Garage Squad: Detroit-Area Corvair Faithful Offer Helping Hands

Chris Stark

“A good friend of mine had a Corvair, and I’ve always wanted one,” explained Bill Anstine as he sat by his dark gray 1963 model. Driving it, however, is difficult. Anstine’s Corvair has a manual transmission; he uses a prosthetic since his leg was amputated below the knee. “I drove it before with the four-speed and it didn’t work out too well for me.”

Corvair owner Bill Anstine cleans up the brake pedal assembly from an automatic example. Chris Stark

On an overcast summer morning, a group of six volunteers from the Detroit Area Corvair Club (DACC) gathered in Anstine’s expansive home garage in suburban Livonia, Michigan. The goal: Swap his Corvair’s four-speed manual for a Powerglide automatic.

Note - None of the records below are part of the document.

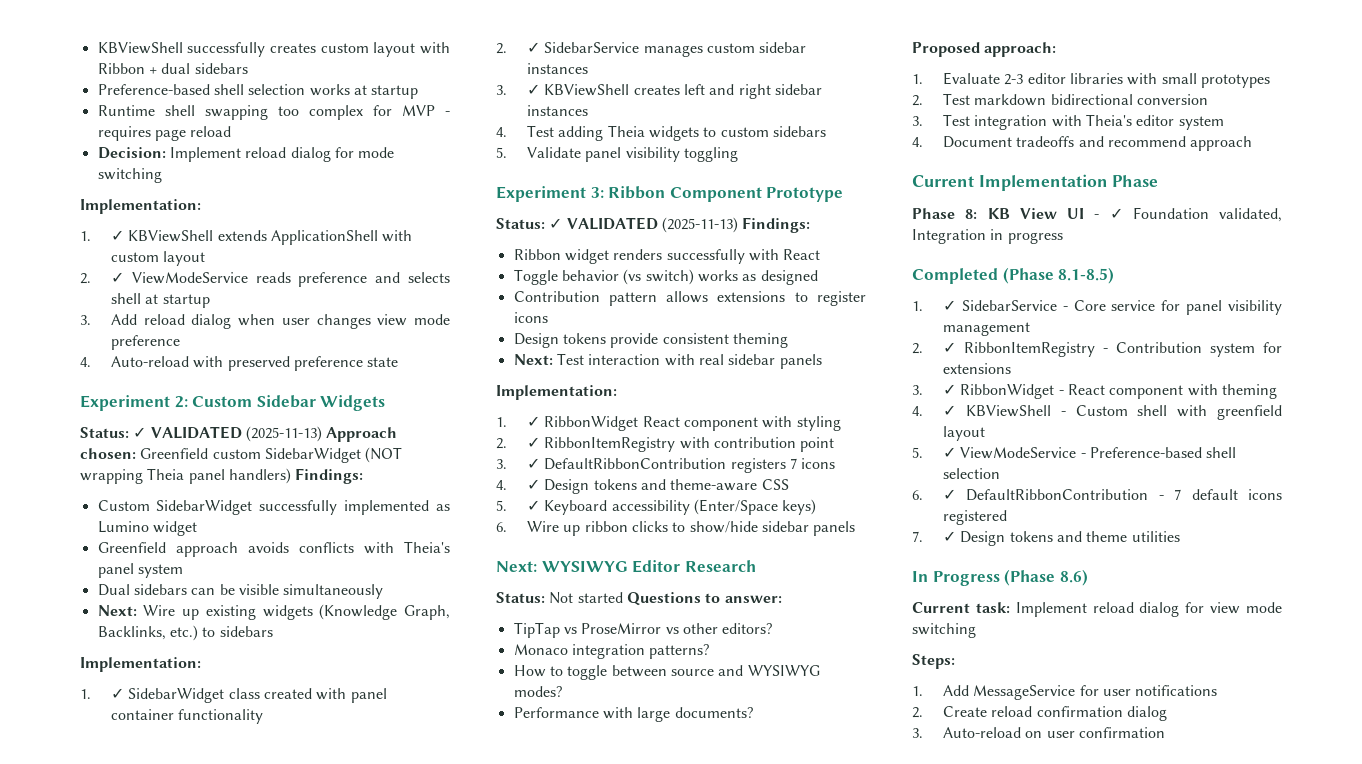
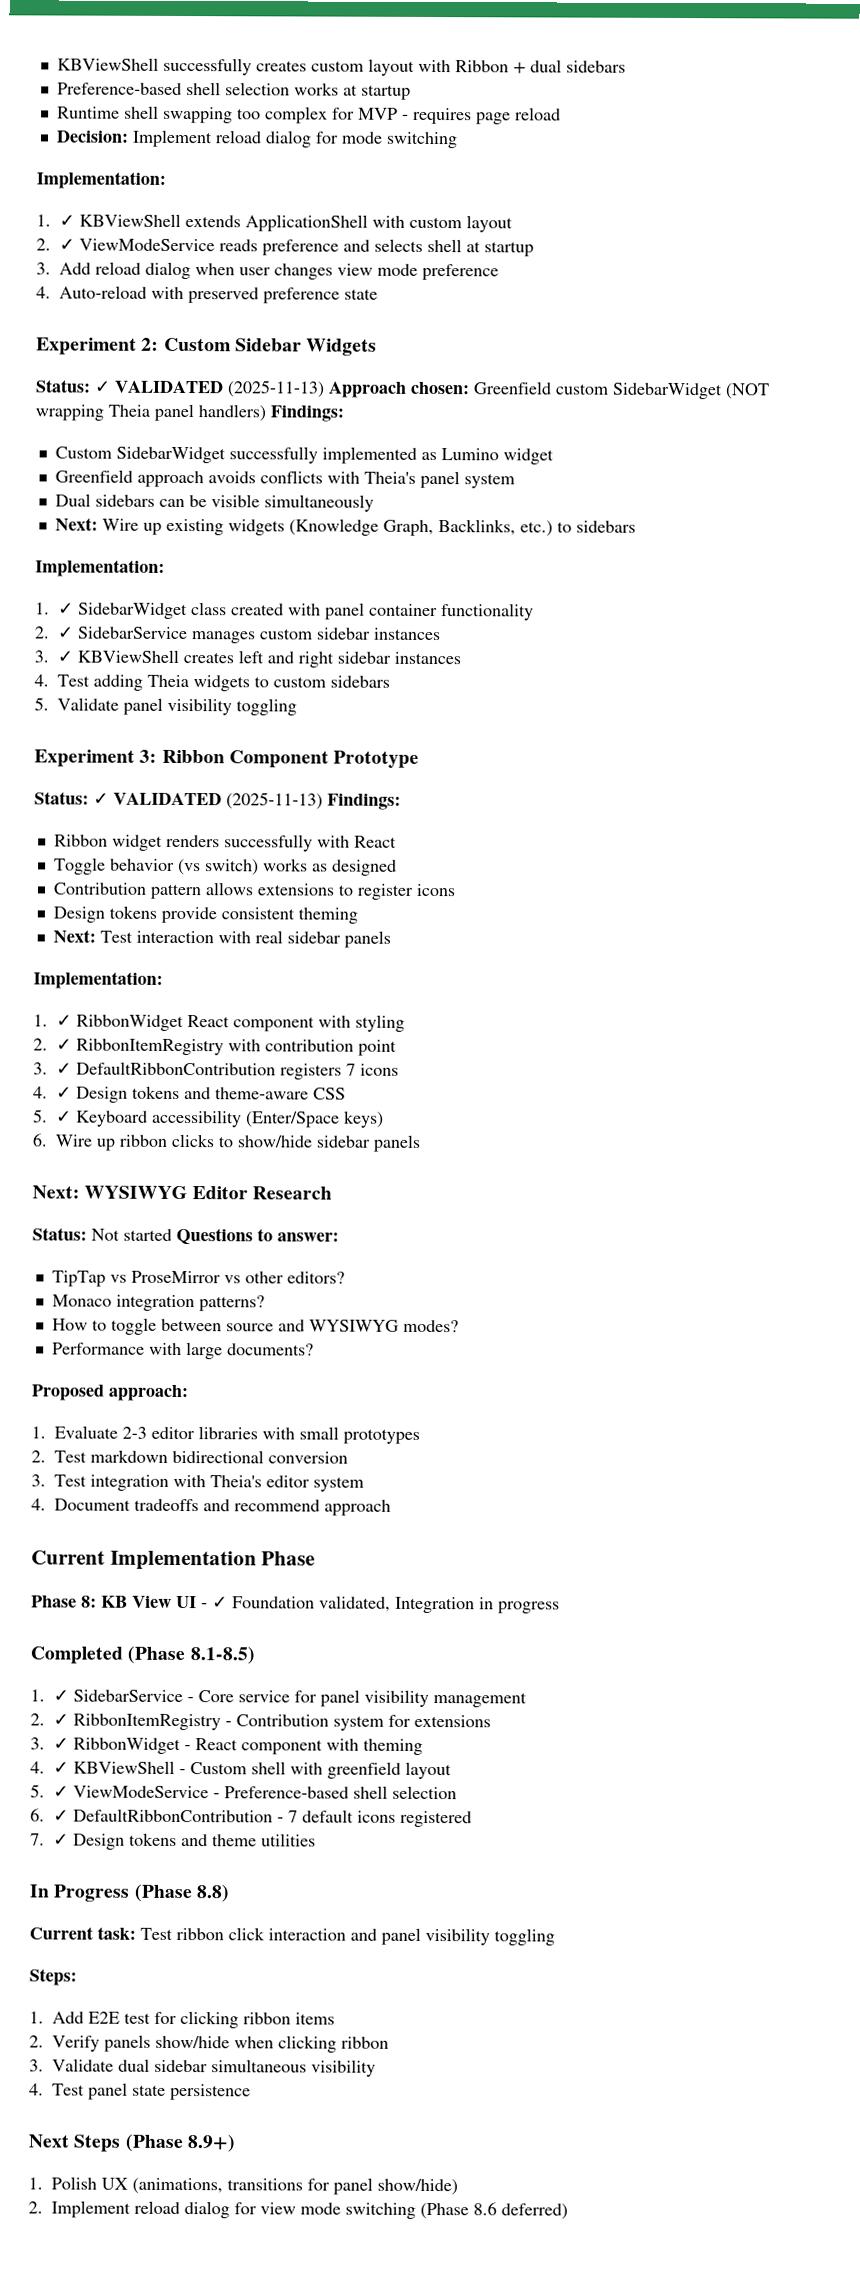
- In Progress (Phase 8.6)
+ In Progress (Phase 8.8)
- Current task: Implement reload dialog for view mode switching
+ Current task: Test ribbon click interaction and panel visibility toggling
  Steps:
- 1. Add MessageService for user notifications
- 2. Create reload confirmation dialog
- 3. Auto-reload on user confirmation
+ 1. Add E2E test for clicking ribbon items
+ 2. Verify panels show/hide when clicking ribbon
+ 3. Validate dual sidebar simultaneous visibility
+ 4. Test panel state persistence
+ Next Steps (Phase 8.9+)
+ 1. Polish UX (animations, transitions for panel show/hide)
+ 2. Implement reload dialog for view mode switching (Phase 8.6 deferred)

A transmission conversion can seem like a daunting task, even to the Corvair initiated. There are a number of part differences between automatic and manual Corvairs (the transmission bellhousing, flexplate, and subframe, just to name a few). And, uh, you need to take the old transmission out and put the new one back in.

Luckily for Anstine, the volunteers in attendance, who call themselves the Garage Squad, have many years of experience and tomes of Corvair knowledge at the ready. Longtime club member Pete Koehler has been coordinating the group. “I’m retired and watch too much TV, and one of the shows I was watching was called Garage Squad. They went to people’s houses and they fixed cars up, and I thought, ‘Hey, that’s a cool idea.'” Kohler doesn’t remember exactly when the Garage Squad started, but the club’s Facebook page first mentioned it in 2017. Since then, the Squad has helped dozens of Detroit-area Corvair owners repair their cars.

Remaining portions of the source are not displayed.